Enrique “Rick” Muniz is clear about what he’s doing. The 54-year-old retired Texas state trooper and owner of the one-year-old Los Muertos BBQ food trailer in Katy is simply continuing the Tejano cooking traditions of his native South Texas—building on his mother’s recipes and those of earlier generations. A calavera, the skull that symbolizes Mexico’s Día de los Muertos, decorates one side of his rig to pay tribute to his ancestors.
But he’s also honoring the memories of veterans of law enforcement, firefighting, and the military. His truck features related imagery and language, such as the words “God Bless Our Troops” printed underneath a cross draped with a memorial ribbon. “I’m honoring our ancestors,” says the Carrizo Springs native, who grew up in a family of migrant farmworkers. “But not just my familial and cultural ancestors … I’m also honoring the men and women who put their lives on the line as police officers, firefighters, and military vets.” When Muniz takes his trailer to charity events, the biggest draws are the smoked brisket and barbacoa with fresh corn or flour tortillas. They can be ordered by the pound, as straight-up tacos, or as South Texas puffy tacos. (Barbecue editor Daniel Vaughn has lauded the latter.).
Muniz describes his food as building on the dishes he made and ate as a kid—what is now often labeled the Tex-Mex barbecue trend: smoked meats in fresh tortillas with pico de gallo, alongside rice and beans. “Man, we [South Texans] have been doing that since the seventies,” he chuckles. “I’m glad [it’s] coming to the forefront, but I just want to make sure people understand that it’s been around for many, many years.” Muniz pauses before adding, “But I like to go beyond.” That’s a tremendous understatement. His puffy tacos are deep-fried, colorful wonders with a swoosh of blue food dye in the dough, which is stuffed with smoked beef tenderloin. Served with a bottle of Big Red, it’s more than just barbecue and tacos. It’s the full force of the man’s caring and creative nature.
Nevertheless, Muniz always returns to his roots, specifically those of a childhood spent as a migrant farmworker. And when it comes to remembering the past, there is perhaps no better Los Muertos BBQ taco than the smoky, comforting weenies-and-scrambled-egg version. Passed through the truck’s window wrapped in aluminum foil, the slightly dusty, squishy, and cooked-to-order flour tortilla envelops snappy sliced all-beef franks smoked for 45 to 60 minutes with a mix of mesquite and post oak wood. The protein is loosely tossed with soft scrambled eggs. The result offers a taste of the pitmaster-taquero’s youth as a farm laborer. Muniz recalls that as soon as May came around and school ended each year, his family would join many others traveling from South Texas to South Dakota or Minnesota to harvest crops. “Wherever there were fields to be picked, families like ours went,” Muniz says. “All any of us had to eat were tacos made with sliced weenies. We called them the poor man’s taco.” This wasn’t the only taco that workers carried to the fields wrapped in brown paper bags. He also remembers Spam with its caramelized grill markings. If he and his family were lucky, they had refried beans with chorizo. But it’s the weenies-and-eggs taco that holds special significance for Muniz.

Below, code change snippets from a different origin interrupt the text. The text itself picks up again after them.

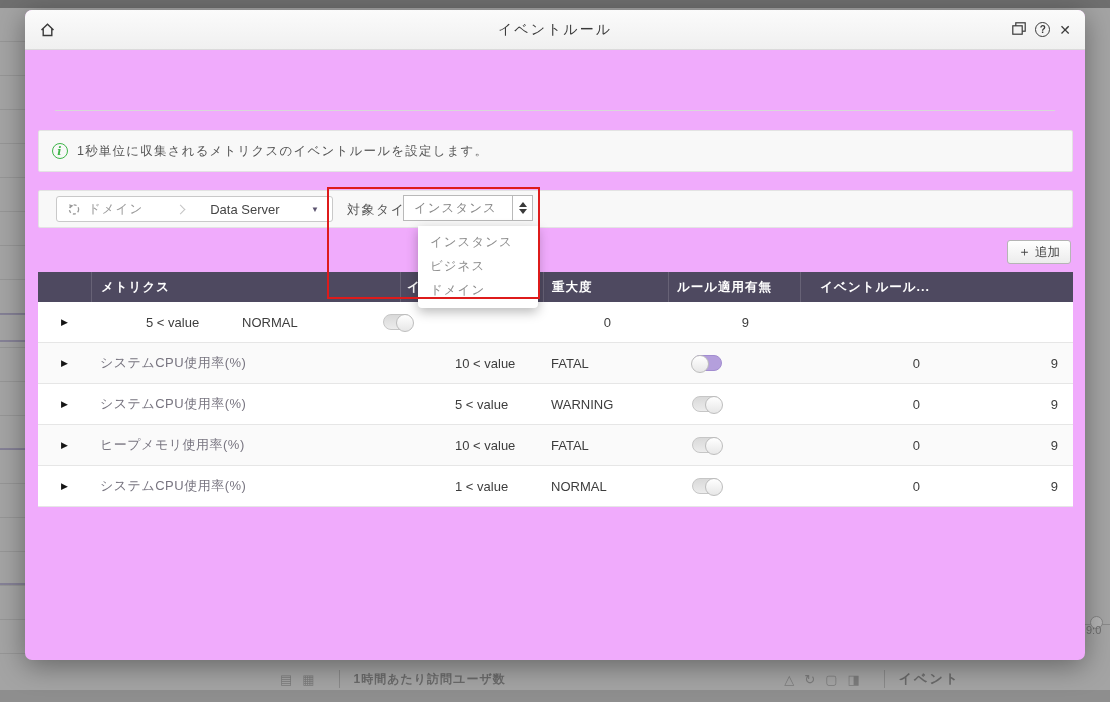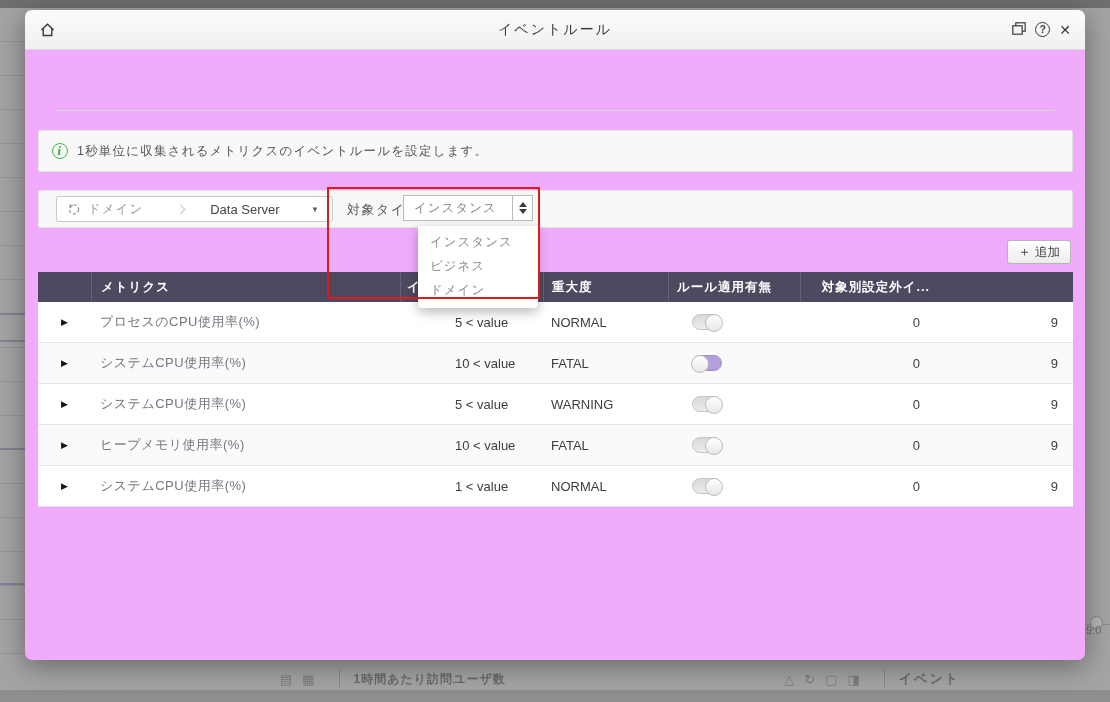--- a/index.html
+++ b/index.html
@@ -212,28 +212,27 @@
     <span>追加</span>
   </div>
 
   <div class="table">
     <div class="thead">
       <div class="th col-arrow"></div>
       <div class="th col-metric">メトリクス</div>
       <div class="th col-cond">イベント条件</div>
       <div class="th col-sev">重大度</div>
       <div class="th col-rule">ルール適用有無</div>
-      <div class="th col-out">対象別設定外イ...</div>
-    </div>
-
-    <div class="tr">
-      <div class="td col-arrow">
-          <span class="expand-arrow">▶</span>
-        </div>
-      <div class="td col-metric metric-text">プロセスのCPU使用率(%)</div>
+      <div class="th col-out">イベントルール...</div>
+    </div>
+
+    <div class="tr">
+      <div class="td col-arrow">
+          <span class="expand-arrow">▶</span>
+        </div>
       <div class="td col-cond cell-text">5 &lt; value</div>
       <div class="td col-sev cell-text">NORMAL</div>
       <div class="td col-rule">
           <span class="toggle"></span>
         </div>
       <div class="td col-in cell-text">0</div>
       <div class="td col-out cell-text">9</div>
     </div>
 
     <div class="tr">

“My son once asked me what my favorite taco was. I told him the cold weenies-and-eggs taco I ate for lunch under a truck parked under a shade tree. It was next to a field of sugar beets with rows a mile long,” he recalls, then pauses a moment. “Oh, man, I can still remember the smell of that brown paper bag.” His words are imbued with a sense of pride and nostalgia that has come to redefine the poverty-driven taco of hot dogs and scrambled eggs.
This is a dish that Mexican American families used to cook at the end of the month, when money was especially tight. Kids who took a weenies-and-eggs taco to school might have been bullied for bringing it into the cafeteria as recently as the eighties and nineties. It’s since been reclaimed as a symbol of hard times and the ingenuity it takes to overcome them. Weenies-and-eggs tacos are now proudly available on restaurant menus across South Texas and northward beyond San Antonio. When South Texans visit his food trailer, they order the weenies-and-eggs taco, Muniz says. “They always tell me it’s their favorite. That’s when I know I’m doing it right and staying true to my roots.”